16. In Paragraph 11, In the process of predicting the user's expected score, the control unit predicts the expected score for each user of the user group based on user information of the user group including other users and golf course information of the target golf course. A score prediction-based golf course recommendation device, wherein the control unit analyzes the suitability of the target golf course based on the difference in expected scores for each user of the user group during the process of analyzing the suitability of the target golf course.
17. In Paragraph 11, In the process of analyzing the suitability of the target golf course, the above control unit, Calculate the reference score of the user based on the user's average score, the user's handicap score, or a combination thereof, and Calculate the difficulty of the target golf course for the user based on the difference between the user's expected score and the user's reference score, and A score prediction-based golf course recommendation device that calculates a suitability score of the target golf course using the difficulty level of the target golf course.
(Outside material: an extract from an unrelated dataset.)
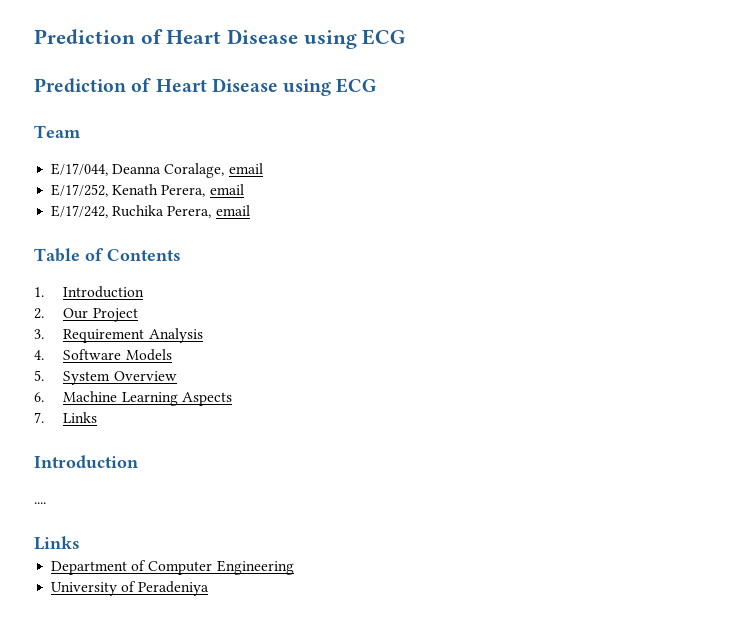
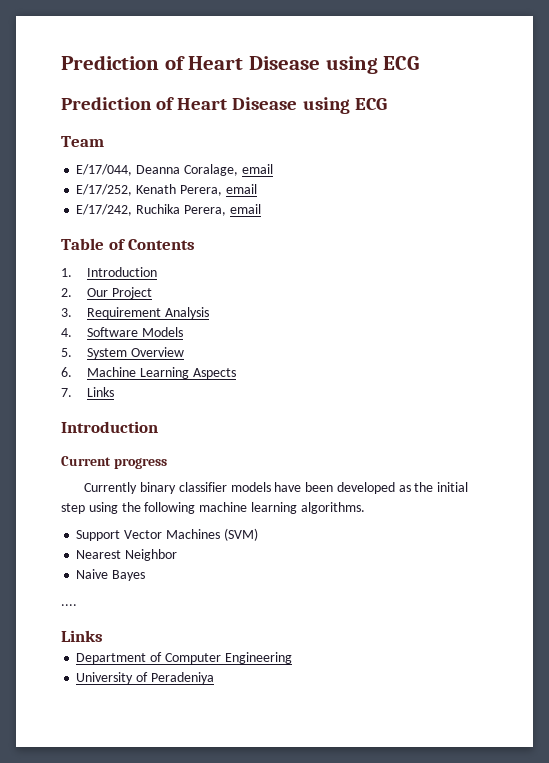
(138, 461) none -> [61,456,167,469] [84,482,469,494] [61,502,365,514] [76,528,258,541] [76,549,178,561] [76,569,146,581] // Current progress // Currently binary classifier models have been developed as the initial step using the following machine learning algorithms. // Support Vector Machines (SVM) // Nearest Neighbor // Naive Bayes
18. In Paragraph 11, In the process of analyzing the suitability of the target golf course, the above control unit, Calculate the preference for the target golf course for the user based on the user's preferred course type, the user's past play records, or a combination thereof, and A score prediction-based golf course recommendation device that calculates a suitability score of a target golf course using the above-mentioned predicted score and the above-mentioned preference of the target golf course.
19. In Paragraph 11, In the process of analyzing the suitability of the target golf course, the above control unit, Calculate the difficulty of the target golf course for the user based on the difference between the user's expected score and the user's reference score, and Calculate the preference for the above target golf course for the above user, and A score prediction-based golf course recommendation device that calculates a suitability score of a target golf course by applying weights to the difficulty level of the target golf course and the preference of the target golf course and summing them.